Questa descrizione rappresenta la società occidentale, ma per fortuna non tutto il mondo.
Perché anche se i media ovviamente lo celano, la maggior parte degli esseri umani non vive come noi e non accetta queste squallide regole del gioco.
Bisogna quindi non soltanto limitarsi a vedere, ma imparare a guardare e ad osservare questo mondo, la gente e le realtà quotidiane che ci circondano e con cui abbiamo a che fare quotidianamente.
Perché è nei dettagli e nelle sfumature che nascono i migliori dialoghi e i rapporti più duraturi.
A cominciare da sé stessi.
Finché non stabiliremo un dialogo profondo e completo col proprio essere e non ci impegneremo a guardarci dentro davvero fino in fondo, allora non riusciremo mai a stare bene e a vivere veramente in serenità (elementi essenziali per poter affrontare la vita col sorriso anziché con pesi e paure spesso indotte da questo squallido sistema in cui siamo arenati ormai da troppo tempo).

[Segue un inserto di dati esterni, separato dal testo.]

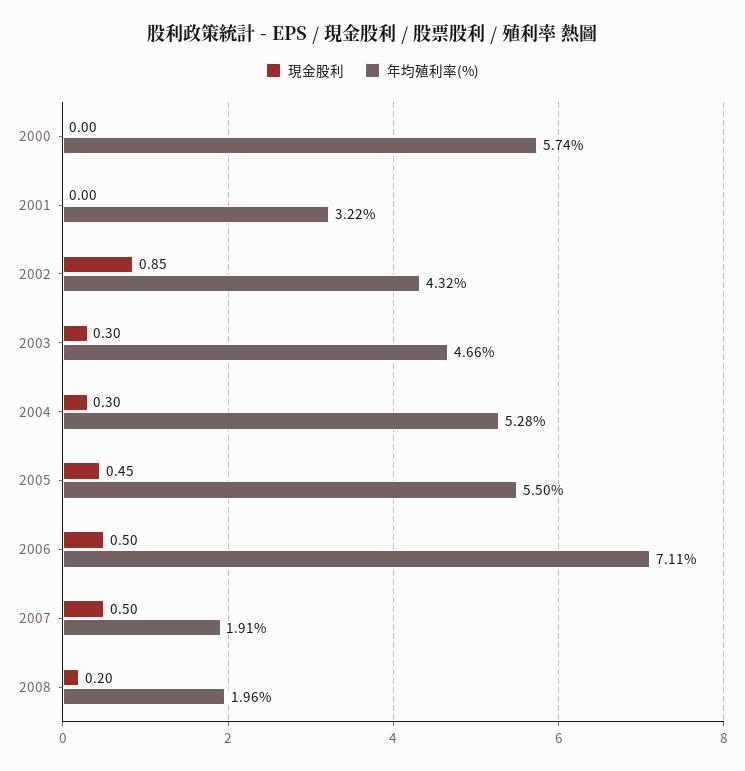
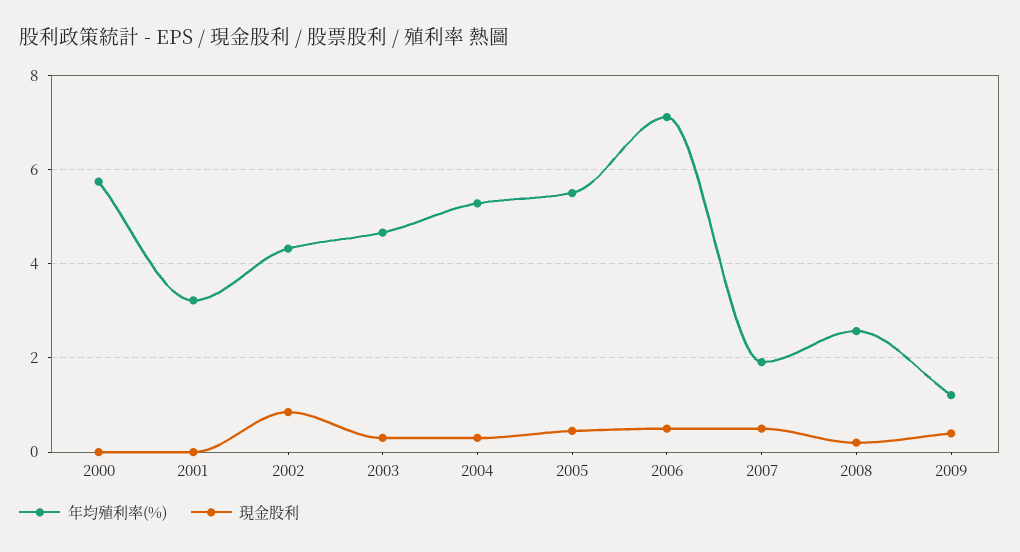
年均殖利率(%), 2008: 1.96 -> 2.6
年均殖利率(%), 2009: none -> 1.2
現金股利, 2009: none -> 0.4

Le paure concrete della vita in realtà sono veramente poche e la maggior parte dei problemi viene creata dall’ottusità e dalla scarsa volontà di superarli dimostrate da coloro che a volte incontriamo sulla nostra strada, ma spesso e volentieri anche da noi stessi.
Detto questo, coprirsi gli occhi con una benda (come si propone di fare nei percorsi sensoriali) serve per riuscire a vivere e scoprire momenti unici ed esclusivi col proprio essere ogni giorno e per vivere un’intimità che spesso non si riesce più a ritrovare nella vita frenetica odierna.
Ma serve anche per dialogare, conoscersi, amarsi e rispettarsi e accedere agli orizzonti infiniti della nostra mente e del nostro essere al di là dei nostri sensi e delle percezioni basilari che siamo abituati ad usare (spesso male o in modo parziale) nella vita quotidiana.
Quindi la benda sugli occhi non per non vedere il mondo che ci circonda, ma per imparare a guardarlo e osservarlo fino in fondo e farlo completamente proprio in un processo di crescita in cui ci si sentirà davvero parte di esso in un tutto immenso e infinito che non è altro che l’intero universo da cui proveniamo e in cui resteremo per sempre.